TCP vs UDP
On the internet, every network packet follow this five layer structure:
- Transport layer provides one network connection to allow multiple application simultaneously. Much like street names have house numbers, transport layer creates 65000 ports in your computer per network connection.
- These ports can be reserved and used by applications on your computer.
- One application can use multiple ports at the same time if it wants.
Purpose of the transport layer:
For example, an application reserved port 12437 to send a message to port 80 on some other machine. Whenever the application layer creates a message, it is passed on the Transport layer. In this layer we wrap the message in a segment. This segment contains some additional information like the source port at well as destination port.
When the segment is created, it is passed on to the Network layer for further processing.
- Our segment will show up on the reciever side, when it is passed on from the network layer to the transport layer.
- The segment will be examined to determine the destination port.
- Then the message is unwrapped and delivered to port 80.
This is the foundational basis of transport layer.
But there is more to it than that.
There are two major transport protocols:
- small packet sizes than TCP by about 60%
- UDP header 20 bytes
- TCP header 80 bytes
- Connectionless: No connection to create and maintain
- You dont have to create connection first before sending out data
- You have more control of when data is being sent out
- Data corruption is a common occurance on the Internet, UDP has a primitive form of error detection.
- No compensation for lost packets
- Packets can arrive out of order
- No congestion control
Conclusion: UDP may be light weight, but not that reliable.
Transmission Control Protocol
- Since TCP is connection based, we have to first negotiate a connection before we can do anything. This procedure is known as a three-way handshake.
- First, the initiator will ask the acceptor if it wants to set up a connection.
- The acceptor will reply to the request and when the initiator recieves this reply, it will send a packet to the acceptor that acknowledges that the connection is now established.

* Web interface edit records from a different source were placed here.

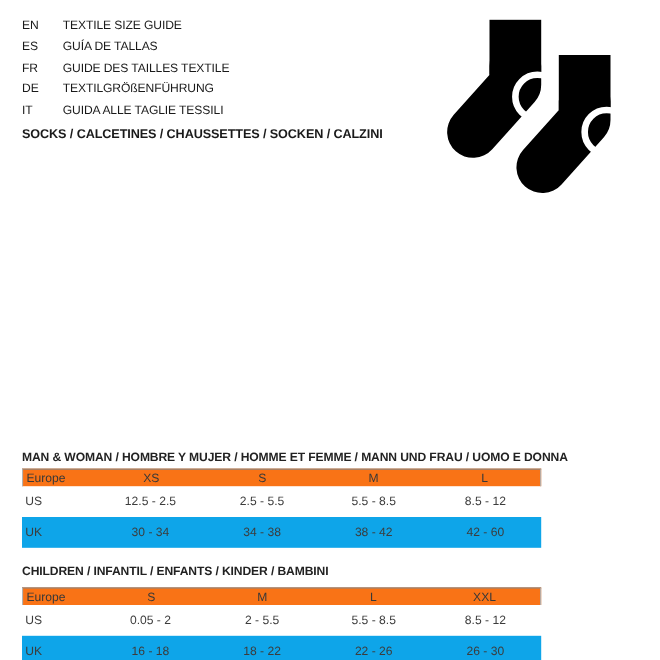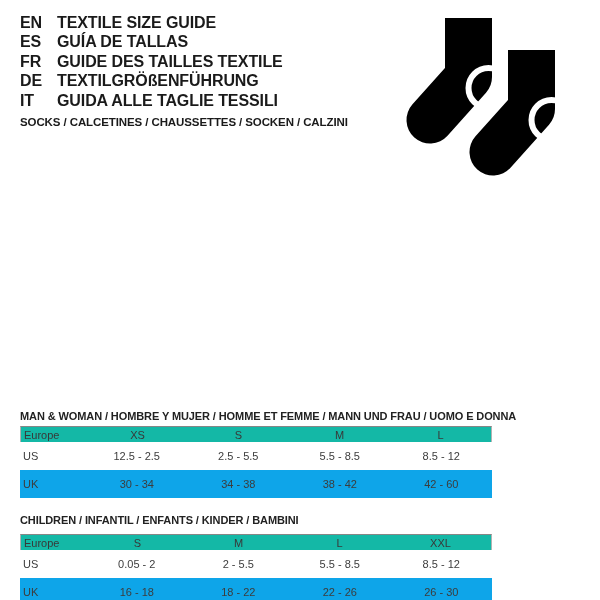--- a/index.html
+++ b/index.html
@@ -19,22 +19,22 @@
   
   .lang-block {
     position: absolute;
     left: 20px;
     top: 13px;
   }
   .lang-row {
     display: flex;
     align-items: center;
     height: 19.5px;
-    font-size: 16px;
-    font-weight: bold;
+    font-size: 11px;
+    font-weight: normal;
     letter-spacing: -0.1px;
     color: #1a1a1a;
     white-space: nowrap;
   }
   .lang-code {
     width: 37px;
     flex: 0 0 37px;
   }
 
   .socks-heading {
@@ -81,21 +81,21 @@
   .table-2 { top: 534px; }
 
   .t-row {
     display: grid;
     grid-template-columns: 66px 1fr 1fr 1fr 1fr;
     align-items: center;
     height: 28px;
   }
   .t-head {
     height: 16px;
-    background: #14b8a6;
+    background: #f97316;
     border-top: 1px solid #868686;
     border-left: 1px solid #b2b2b2;
     border-right: 1px solid #b2b2b2;
     box-sizing: border-box;
     color: #383838;
   }
   .row-alt {
     background: #0ea5e9;
   }
   .cell-label {

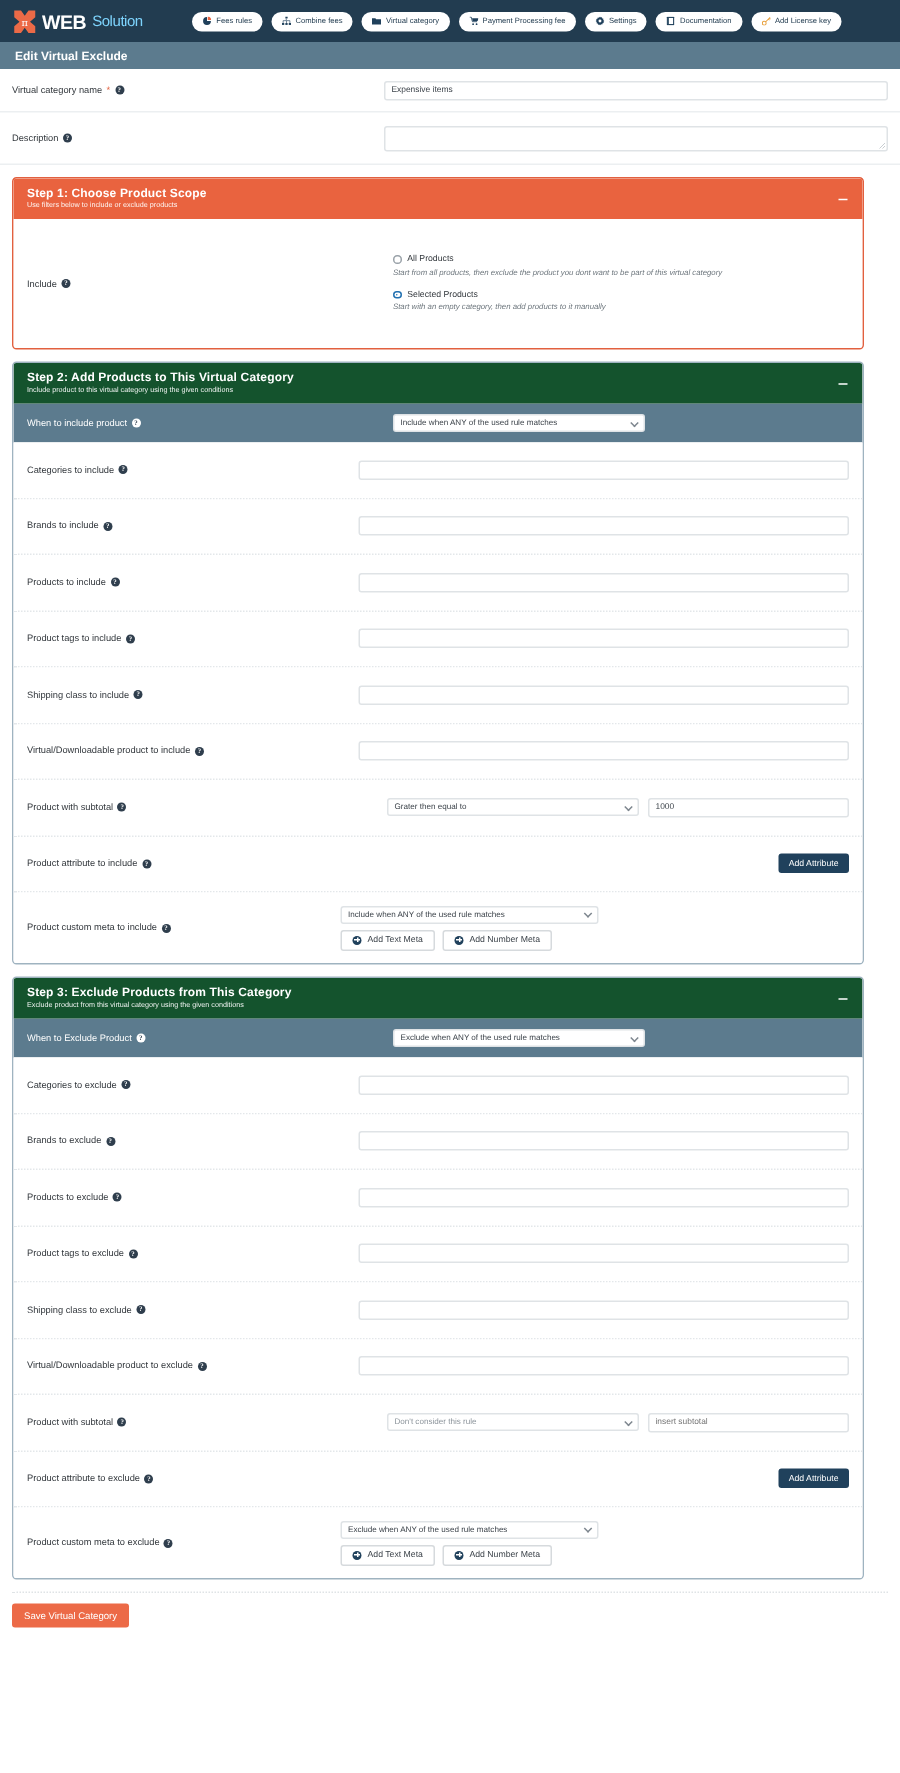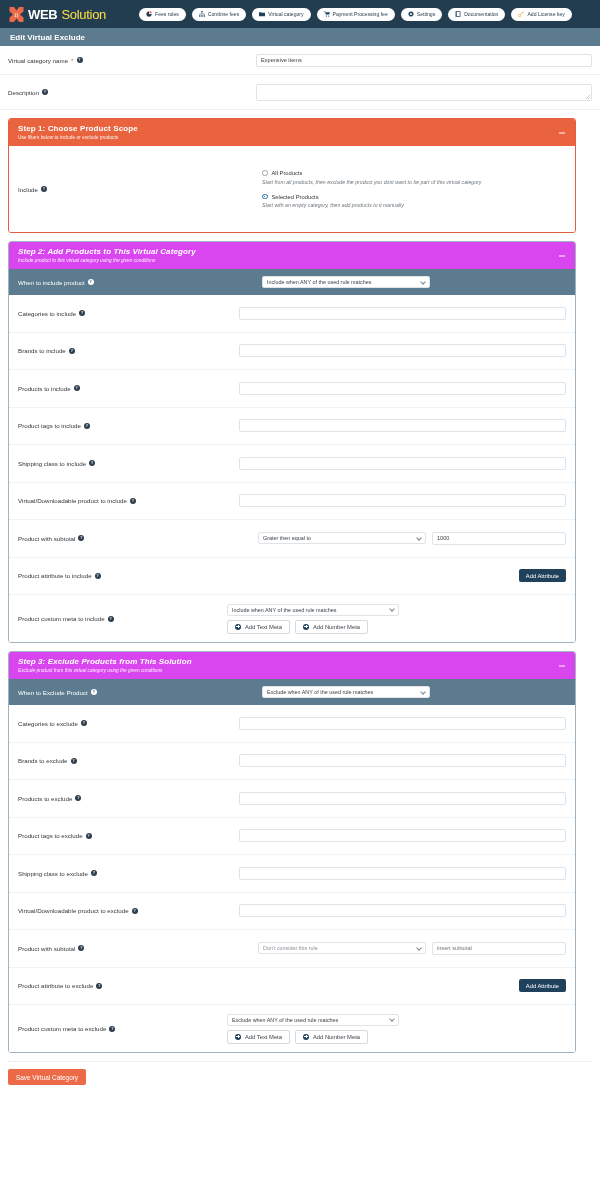--- a/index.html
+++ b/index.html
@@ -15,21 +15,21 @@
 
   
   .topbar{
     height:28px; background:#223c50;
     display:flex; align-items:center; padding:0 8px;
   }
   .logo{ display:flex; align-items:center; gap:3px; }
   .logo-mark{ position:relative; width:17px; height:17px; }
   .logo-mark svg{ display:block; }
   .logo-web{ color:#ffffff; font-size:13px; font-weight:bold; letter-spacing:-.3px; }
-  .logo-sol{ color:#fde047; font-size:13px; font-weight:normal; letter-spacing:-.3px; margin-left:1px;}
+  .logo-sol{ color:#7dd3fc; font-size:10px; font-weight:normal; letter-spacing:-.3px; margin-left:1px;}
 
   .navwrap{ display:flex; align-items:center; gap:6px; margin-left:33px; }
   .pill{
     background:#ffffff; border-radius:9px; height:13px;
     display:flex; align-items:center; gap:3px;
     padding:0 7px; color:#223c50; font-size:5.1px; white-space:nowrap;
     cursor:pointer;
   }
   .pill .ic{ display:flex; align-items:center; }
   .pill svg{ display:block; }
@@ -79,21 +79,21 @@
 
   
   .panel{ margin:8px 24px 0 8px; border-radius:3px; overflow:hidden; }
   .panel.orange{ border:1px solid #e2603f; }
   .panel.navy{ border:1px solid #9fb3c0; }
 
   .phead{
     padding:5px 9px 6px 9px; color:#fff; position:relative;
   }
   .phead.orange{ background:#e9633f; }
-  .phead.navy{ background:#d946ef;font-style:italic; }
+  .phead.navy{ background:#14532d; }
   .phead .t{ font-size:8px; font-weight:bold; letter-spacing:.1px;}
   .phead .s{ font-size:4.8px; margin-top:2px; opacity:.93;}
   .collapse{
     position:absolute; right:10px; top:50%; transform:translateY(-50%);
     width:7px; height:7px; cursor:pointer;
     display:flex; align-items:center; justify-content:center;
   }
   .collapse i{ display:block; width:6px; height:1px; background:#ffffff; }
 
   .pbody{ background:#ffffff; }
@@ -446,21 +446,21 @@
             </button>
           </div>
         </div>
       </div>
     </div>
   </div>
 </div>
 
 <div class="panel navy">
   <div class="phead navy">
-    <div class="t">Step 3: Exclude Products from This Solution</div>
+    <div class="t">Step 3: Exclude Products from This Category</div>
     <div class="s">Exclude product from this virtual category using the given conditions</div>
     <span class="collapse">
         <i></i>
       </span>
   </div>
 
   <div class="whenrow">
     <div class="lbl">
       <span>When to Exclude Product</span>
       <span class="info">?</span>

The similar procedure takes place when a connection is closed.
- When a sender doesnt get an acknowlegement after a certain period of time, it will assume that the packet got lost on its way. So, it will send it again-.
2. In-order delivery
- Because segments are ordered in TCP, it implements in-order delivery.
- Although packets may come out of order, TCP rearranges them before sending them to application.
3. Congestion Control
- Delays transmission when the network is congested
4. Error Detection
- Bigger header
- Data doesnt always sent out immeditaley
- side effect of congestion control
- Hence real time conversation will not feel real time as you wanted to be
- As you can see, congestion control can be a nuisance or an enhancemewnt
- Bigger overhead
- Retransmission of packets, acknowledgement of packets
- For example, to send HD video, you need lots of bandwidth. But if you are using TCP, you need more becaue of retransmission and acknowledgement. Hence, in this case it makes sense to use UDP than TCP.